--- INSTRUCTIONS TO FOLLOW ---
For the entries below, repeat exactly each line starting with the one that contains "ordered by: Victor Hawkins -> Daniel Scott" and going on through the one that contains "balance: 9542.23 -> 14915.51", and no others.

--- RECORDS SUPPLIED ---
• • • • • • •

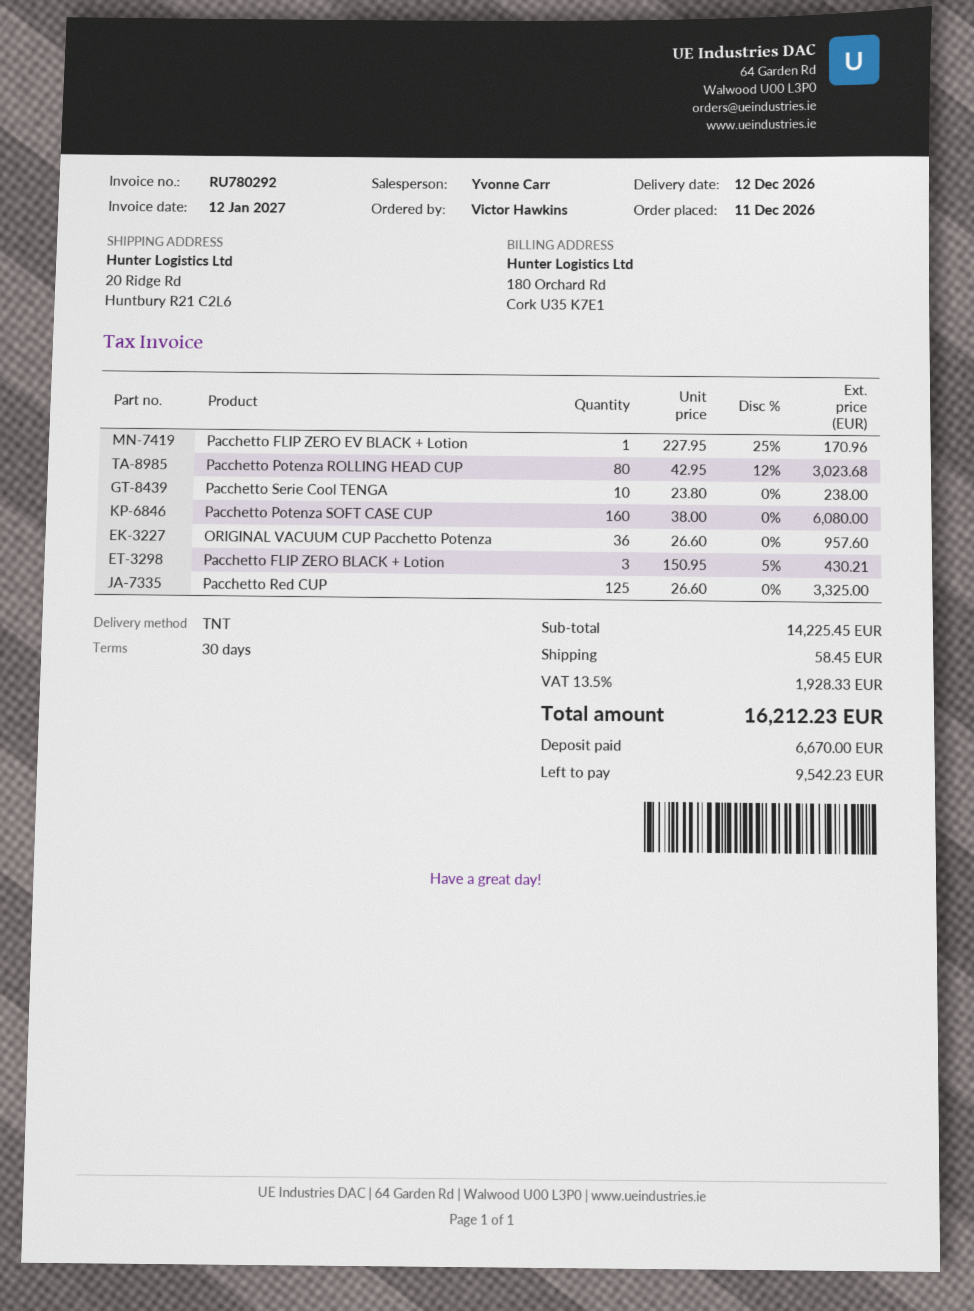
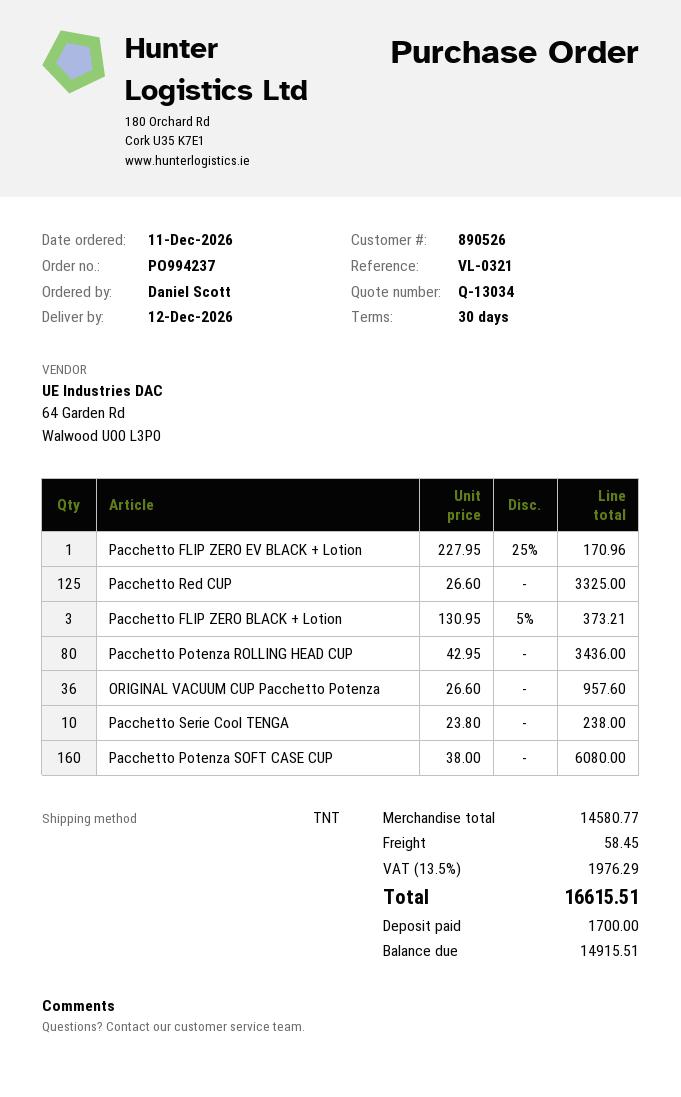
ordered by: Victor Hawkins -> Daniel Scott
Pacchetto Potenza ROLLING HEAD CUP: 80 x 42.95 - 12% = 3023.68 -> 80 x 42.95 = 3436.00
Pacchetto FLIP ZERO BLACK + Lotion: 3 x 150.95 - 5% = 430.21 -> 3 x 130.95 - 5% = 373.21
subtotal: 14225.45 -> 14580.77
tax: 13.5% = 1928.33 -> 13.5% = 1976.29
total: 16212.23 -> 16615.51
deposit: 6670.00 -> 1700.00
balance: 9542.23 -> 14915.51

• • • • • • •

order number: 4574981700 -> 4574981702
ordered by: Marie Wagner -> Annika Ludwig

• • • • • • •

--- RESULT BELOW ---
ordered by: Victor Hawkins -> Daniel Scott
Pacchetto Potenza ROLLING HEAD CUP: 80 x 42.95 - 12% = 3023.68 -> 80 x 42.95 = 3436.00
Pacchetto FLIP ZERO BLACK + Lotion: 3 x 150.95 - 5% = 430.21 -> 3 x 130.95 - 5% = 373.21
subtotal: 14225.45 -> 14580.77
tax: 13.5% = 1928.33 -> 13.5% = 1976.29
total: 16212.23 -> 16615.51
deposit: 6670.00 -> 1700.00
balance: 9542.23 -> 14915.51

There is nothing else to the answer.